Consider the deadly sin of wrath. These days look at the comments section of online articles. The comments are extraordinarily aggressive without resolving anything. In a Scientific America article, Art Markman, University of Texas professor, commented about this phenomenon: “At the end of it you can’t possibly feel like anybody heard you. Having a strong emotional experience that doesn’t resolve itself in any healthy way can’t be a good thing.” That begs the question: If it’s so unsatisfying and unhealthy, why do we do it? Why do we give into the temptation of wrath?
There are several reasons researchers give. First, commenters are often virtually anonymous, and thus, unaccountable for their rudeness. Second, they are at a distance from the target of their anger — be it the article they’re commenting on or another comment on that article — and people tend to antagonize distant abstractions more easily than living, breathing interlocutors. Third, it’s easier to be nasty in writing than in speech.
That seems to me to more describe the milieu of the behavior that has been learned after the reordering of an individual’s moral compass. The Barna Group study results continue to point to technology as the means by which an alternative moral baseline has been embedded in the context of our lives.
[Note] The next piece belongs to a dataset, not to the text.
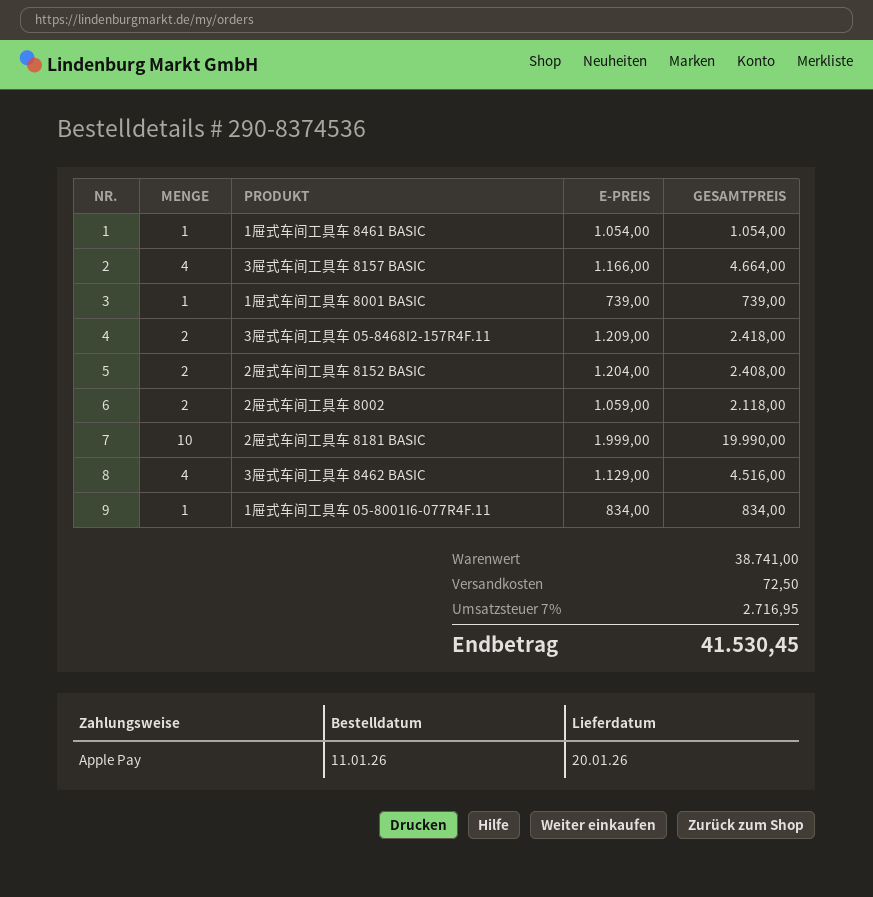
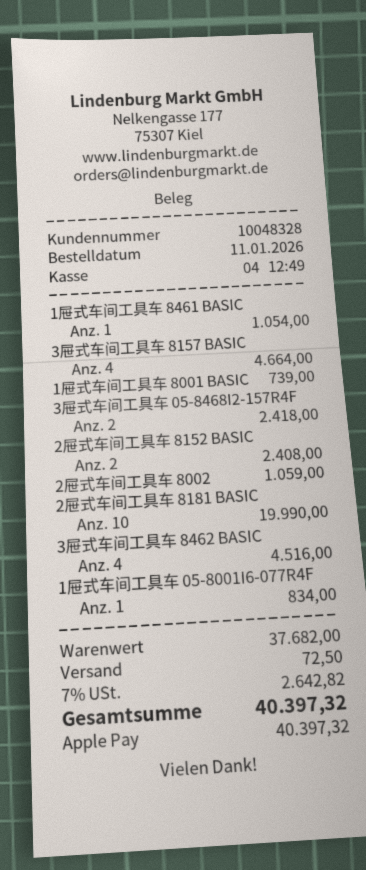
2屉式车间工具车 8002: 2 for 2118.00 -> 1 for 1059.00
subtotal: 38741.00 -> 37682.00
tax: 7% = 2716.95 -> 7% = 2642.82
total: 41530.45 -> 40397.32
While parents are trying to teach and give an example of Christian discipleship and behavior, the kids are digitally exposed to behaviors that make the outrageous, shocking, and offensive (to one generation’s view) the new norm – and hence moral baseline.
As a parish we often ask you about your use of “Time, Talent, and Treasures” to build the Kingdom of God. Perhaps we should add a fourth “T” and ask about how we use “Technology” to build up or tear down the Kingdom. Something to think about in our ongoing reflection about our life in Christ.